STJ - HC 21897 / RJ HABEAS CORPUS 2002/0051186-5


30/jun/2003

PROCESSUAL PENAL. HABEAS CORPUS. TESTEMUNHA DISPENSADA PELA
ACUSAÇÃO. NÃO INDICAÇÃO DE OITIVA PELA DEFESA. CERCEAMENTO DE
DEFESA. ALEGAÇÃO DE NULIDADE A DESTEMPO. PRECLUSÃO. ORDEM DENEGADA.
O tema da nulidade de dispensa de testemunha atrai a designação
relativa e se submete aos dispositivos processuais em torno da
oportunidade de argüi-la.

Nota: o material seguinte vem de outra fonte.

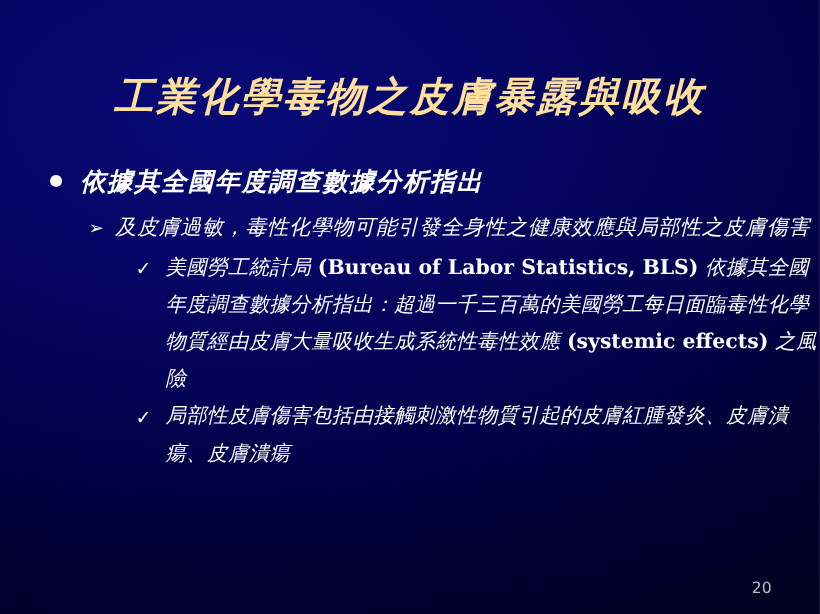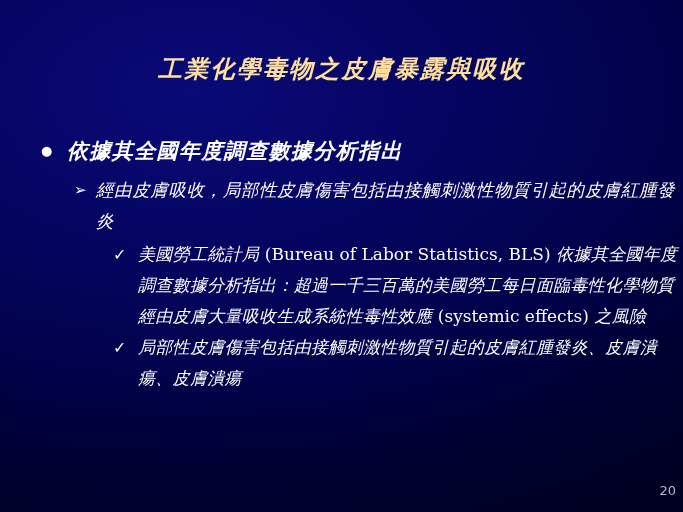"工業化學毒物之皮膚暴露與吸收" #title { font-size: 24px -> 33px; top: 52px -> 64px }
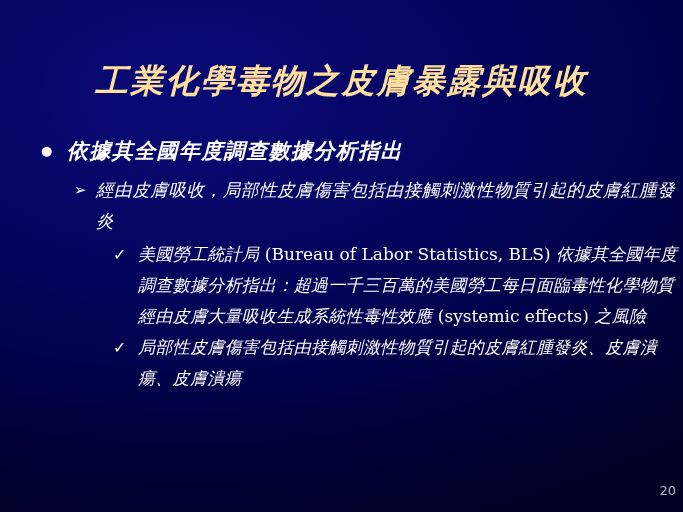"經由皮膚吸收，局部性皮膚傷害包括由接觸刺激性物質引起的皮膚紅腫發炎" span.text { text: 經由皮膚吸收，局部性皮膚傷害包括由接觸刺激性物質引起的皮膚紅腫發炎 -> 及皮膚過敏，毒性化學物可能引發全身性之健康效應與局部性之皮膚傷害 }
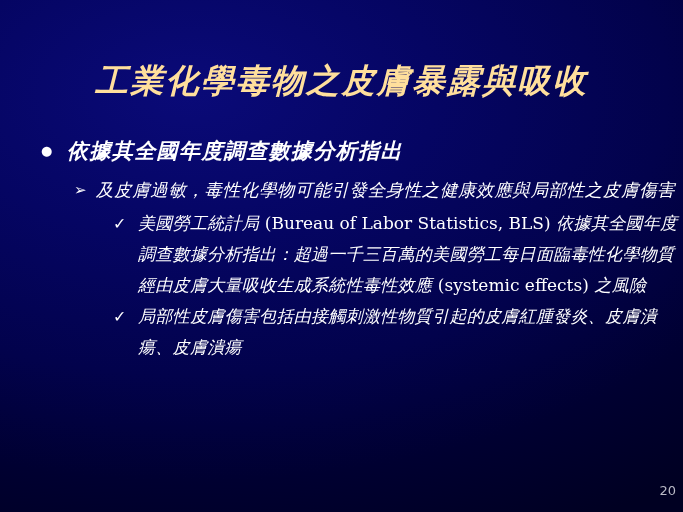"(Bureau of Labor Statistics, BLS)" .latin { font-weight: none -> bold }
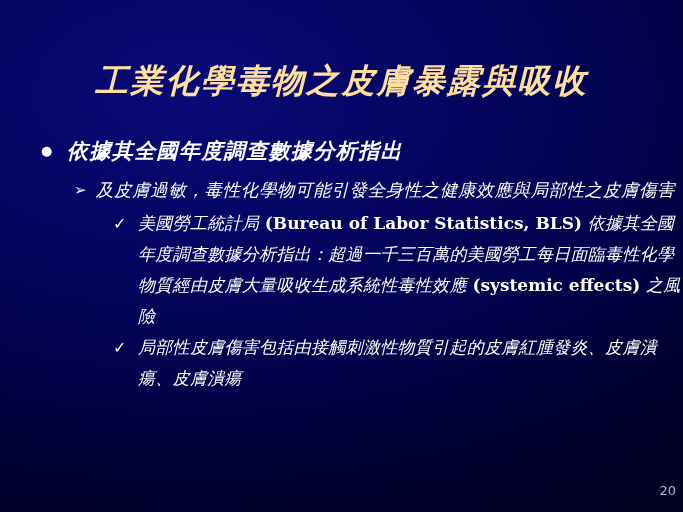"20" #page-number { right: 7px -> 40px }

De acordo com a regra do art. 571, do CPP,
cabia à parte estabelecer o correlativo cerceamento de defesa no
primeiro momento após a indicada nulidade, que, no caso,
correspondia às alegações finais.
Sendo assim, extemporânea a sua alegação após a sentença
condenatória, já em grau de razões de apelação, o que cabe convocar
o instituto da preclusão para derrubar os fundamentos defensivos.
No tocante ao ato em si de dispensa, também não há qualquer
atropelo, porquanto o representante ministerial utilizou-se de
liberdade a ele disposta pela lei, adquirida por meio do pedido de
oitiva precedentemente manejado. A defesa neste contexto, por sinal,
se quedou inerte na pretensão de ouvida do testemunho dito
essencial.
Ordem denegada.

Tribunal STJ
Processo HC 21897 / RJ HABEAS CORPUS 2002/0051186-5
Fonte DJ 30.06.2003 p. 271 RJADCOAS vol. 48 p. 602
Tópicos processual penal, habeas corpus, testemunha dispensada pela acusação.